GLBA — Gramm-Leach-Bliley Act
GLBA (1999) requires US financial institutions to protect customers' financial data through privacy notices, opt-out rights, and information security safeguards.
Summary
The Gramm-Leach-Bliley Act (GLBA) is a US federal law passed in 1999 requiring financial institutions to protect the privacy and security of their customers' nonpublic personal information (NPI).
- Financial Privacy Rule: Financial institutions must provide customers with privacy notices and the right to opt out of sharing their information with third parties.
- Safeguards Rule: Financial institutions must implement information security programs to protect customer data.
- Pretexting prohibition: Prohibition on obtaining financial information through deception.
- FTC Safeguards Rule (2023): Substantially strengthened security requirements for non-bank financial institutions.
History
GLBA was signed by President Clinton on 12 November 1999. The law was primarily aimed at partially repealing the Glass-Steagall Act — specifically Sections 20 and 32 on affiliation restrictions between banks and securities firms — thereby allowing banks, securities firms, and insurance companies to merge.
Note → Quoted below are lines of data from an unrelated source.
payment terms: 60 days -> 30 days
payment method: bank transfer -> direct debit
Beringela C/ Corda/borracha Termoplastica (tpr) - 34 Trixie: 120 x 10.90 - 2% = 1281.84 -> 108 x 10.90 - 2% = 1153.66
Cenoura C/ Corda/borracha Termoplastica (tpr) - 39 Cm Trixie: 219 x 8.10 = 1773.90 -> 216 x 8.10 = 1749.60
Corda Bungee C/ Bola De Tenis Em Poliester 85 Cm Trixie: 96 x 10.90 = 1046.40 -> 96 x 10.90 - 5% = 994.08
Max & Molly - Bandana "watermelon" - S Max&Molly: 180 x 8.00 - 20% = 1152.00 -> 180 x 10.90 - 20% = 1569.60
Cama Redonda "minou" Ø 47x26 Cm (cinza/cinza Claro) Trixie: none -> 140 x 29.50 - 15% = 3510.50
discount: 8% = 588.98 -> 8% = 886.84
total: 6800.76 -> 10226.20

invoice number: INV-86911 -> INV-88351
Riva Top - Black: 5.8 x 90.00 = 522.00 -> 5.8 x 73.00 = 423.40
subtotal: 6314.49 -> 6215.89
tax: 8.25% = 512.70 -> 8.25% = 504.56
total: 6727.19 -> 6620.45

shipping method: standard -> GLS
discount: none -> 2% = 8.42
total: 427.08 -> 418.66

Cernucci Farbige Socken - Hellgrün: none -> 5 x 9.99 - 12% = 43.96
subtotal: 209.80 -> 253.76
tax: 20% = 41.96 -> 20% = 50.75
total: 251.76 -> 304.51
Sections 16 and 21 of the Glass-Steagall Act remained in effect. Data privacy provisions were included as part of the legislation. The FTC published the Financial Privacy Rule in May 2000. The Safeguards Rule was issued in May 2002 and took effect in May 2003. The Safeguards Rule was substantially revised in 2021 (fully effective from June 2023), significantly strengthening technical security requirements including encryption mandates, multi-factor authentication, and breach reporting obligations. In May 2024, the breach notification requirement of the revised Safeguards Rule took effect. The SEC adopted amendments to Regulation S-P in 2024 with updated privacy and security requirements for broker-dealers and investment advisers. At the state level, Montana (SB 297, effective October 1, 2025) and Connecticut (SB 1295, effective July 1, 2026) are restricting GLBA entity-level exemptions in their state privacy laws.
Scope
GLBA applies to "financial institutions" broadly defined: banks, savings institutions, credit unions, securities dealers, insurance companies, mortgage lenders, financial advisors, tax preparers, debt collectors, travel agencies (if offering financial services), and many others. The FTC Safeguards Rule applies specifically to non-bank financial institutions. The Federal Reserve, OCC, and FDIC have their own parallel regulations for banks.
Key Requirements
- Privacy notice: Privacy notices to customers detailing data collected and sharing practices. Since the FAST Act (2015), financial institutions that have not changed their privacy practices and only share data under certain statutory exceptions are exempt from the annual delivery requirement.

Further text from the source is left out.